Exercise instructions:
Please output the section of the listing below that opens with the line containing "(241, 189) none -> [252,148,327,164] forward" and closes with the line containing "[143,402,1021,437] [144,453,246,476] //", exactly and with nothing else.

Exercise data:
____

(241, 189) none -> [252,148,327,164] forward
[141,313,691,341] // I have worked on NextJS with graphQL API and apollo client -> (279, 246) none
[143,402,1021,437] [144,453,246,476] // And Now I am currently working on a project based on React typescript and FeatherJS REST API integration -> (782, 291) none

____

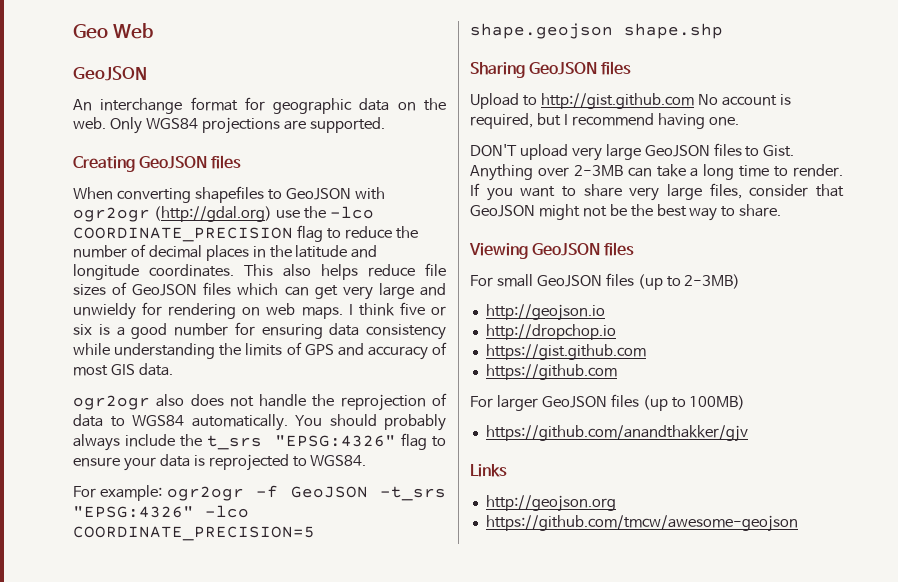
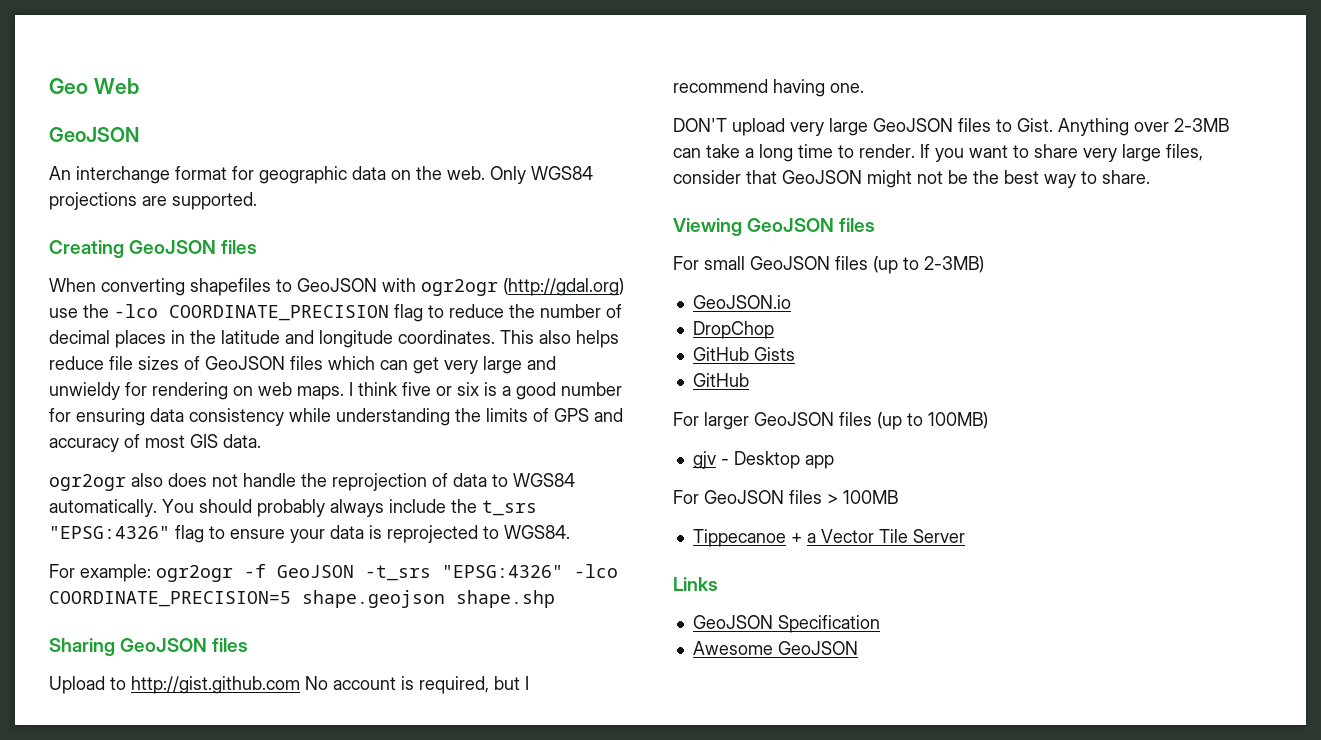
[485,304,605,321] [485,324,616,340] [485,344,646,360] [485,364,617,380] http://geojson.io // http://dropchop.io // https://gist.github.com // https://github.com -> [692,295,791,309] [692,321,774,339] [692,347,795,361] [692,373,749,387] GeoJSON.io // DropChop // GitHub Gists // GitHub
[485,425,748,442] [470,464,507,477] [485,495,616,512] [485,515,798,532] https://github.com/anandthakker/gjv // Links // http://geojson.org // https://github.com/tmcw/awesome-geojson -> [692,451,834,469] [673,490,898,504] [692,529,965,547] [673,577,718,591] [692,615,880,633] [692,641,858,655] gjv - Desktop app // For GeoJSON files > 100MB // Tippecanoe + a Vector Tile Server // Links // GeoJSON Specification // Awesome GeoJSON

____

Written response:
(241, 189) none -> [252,148,327,164] forward
[141,313,691,341] // I have worked on NextJS with graphQL API and apollo client -> (279, 246) none
[143,402,1021,437] [144,453,246,476] // And Now I am currently working on a project based on React typescript and FeatherJS REST API integration -> (782, 291) none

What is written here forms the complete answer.